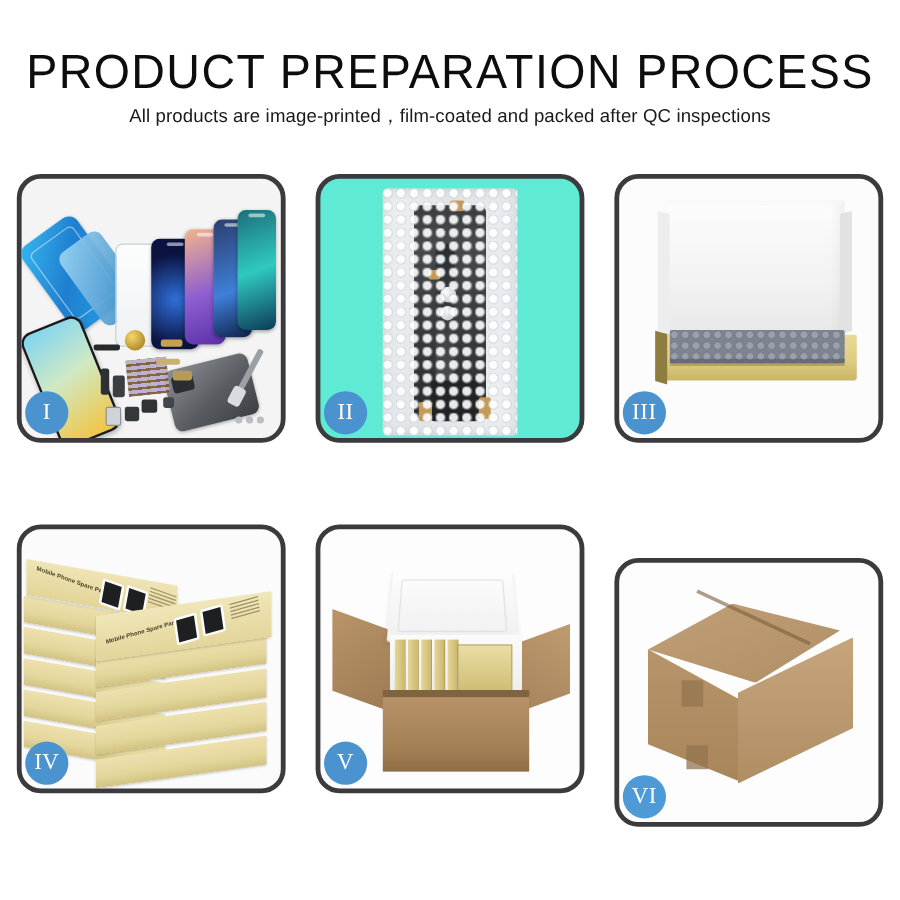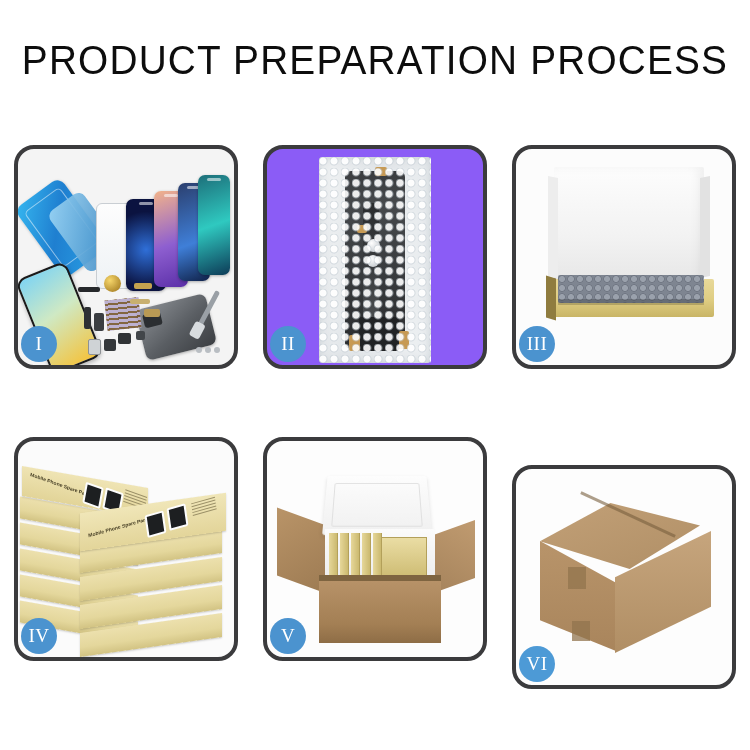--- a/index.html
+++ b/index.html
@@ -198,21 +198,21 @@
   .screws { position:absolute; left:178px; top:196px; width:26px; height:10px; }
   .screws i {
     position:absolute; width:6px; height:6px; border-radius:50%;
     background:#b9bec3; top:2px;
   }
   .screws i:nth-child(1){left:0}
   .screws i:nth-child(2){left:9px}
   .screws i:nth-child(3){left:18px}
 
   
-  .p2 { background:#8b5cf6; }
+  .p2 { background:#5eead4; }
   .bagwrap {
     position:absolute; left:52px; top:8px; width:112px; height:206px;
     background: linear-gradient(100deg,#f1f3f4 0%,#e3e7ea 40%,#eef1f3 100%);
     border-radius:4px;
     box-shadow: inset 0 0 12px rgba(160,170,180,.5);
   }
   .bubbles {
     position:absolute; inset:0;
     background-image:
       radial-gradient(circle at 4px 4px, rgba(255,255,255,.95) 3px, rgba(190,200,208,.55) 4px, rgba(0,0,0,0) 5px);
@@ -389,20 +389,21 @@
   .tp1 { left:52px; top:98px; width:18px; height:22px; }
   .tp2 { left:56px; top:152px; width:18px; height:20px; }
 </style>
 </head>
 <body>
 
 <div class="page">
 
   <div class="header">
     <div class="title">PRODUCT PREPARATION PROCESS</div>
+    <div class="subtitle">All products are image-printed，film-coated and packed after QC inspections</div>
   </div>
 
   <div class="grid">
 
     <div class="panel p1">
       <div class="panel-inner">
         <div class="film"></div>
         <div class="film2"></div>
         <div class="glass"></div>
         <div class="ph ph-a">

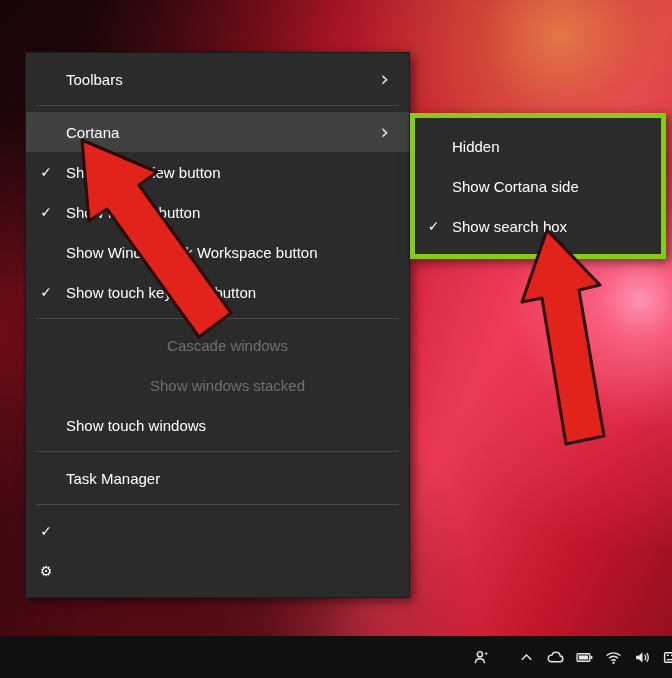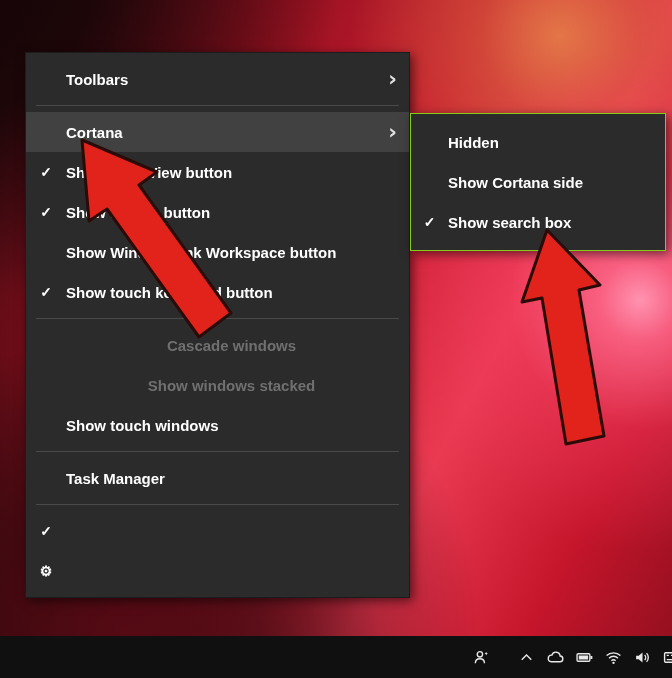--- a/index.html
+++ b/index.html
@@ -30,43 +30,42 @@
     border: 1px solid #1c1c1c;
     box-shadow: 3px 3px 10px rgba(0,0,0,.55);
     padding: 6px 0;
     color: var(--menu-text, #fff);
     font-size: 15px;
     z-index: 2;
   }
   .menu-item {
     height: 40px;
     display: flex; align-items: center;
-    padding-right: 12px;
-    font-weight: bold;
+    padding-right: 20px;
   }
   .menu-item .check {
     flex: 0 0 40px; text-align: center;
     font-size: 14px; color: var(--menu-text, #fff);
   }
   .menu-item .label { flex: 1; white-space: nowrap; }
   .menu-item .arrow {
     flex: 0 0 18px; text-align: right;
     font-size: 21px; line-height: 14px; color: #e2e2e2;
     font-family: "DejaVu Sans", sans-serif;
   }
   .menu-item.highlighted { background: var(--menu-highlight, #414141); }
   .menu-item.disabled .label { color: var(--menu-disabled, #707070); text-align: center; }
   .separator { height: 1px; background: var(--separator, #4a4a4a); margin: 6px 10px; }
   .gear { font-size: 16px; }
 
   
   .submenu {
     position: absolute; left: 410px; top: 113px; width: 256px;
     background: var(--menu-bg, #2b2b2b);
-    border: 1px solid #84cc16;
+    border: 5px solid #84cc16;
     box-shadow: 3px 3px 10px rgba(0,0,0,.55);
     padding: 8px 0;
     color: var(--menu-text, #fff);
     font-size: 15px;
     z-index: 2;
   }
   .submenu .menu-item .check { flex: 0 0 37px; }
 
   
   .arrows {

● TASK REQUIREMENTS
Where the string "size" appears in a line of the entries above, return that line.

● FINAL ANSWER
     font-size: 15px;
     font-size: 14px; color: var(--menu-text, #fff);
     font-size: 21px; line-height: 14px; color: #e2e2e2;
   .gear { font-size: 16px; }
     font-size: 15px;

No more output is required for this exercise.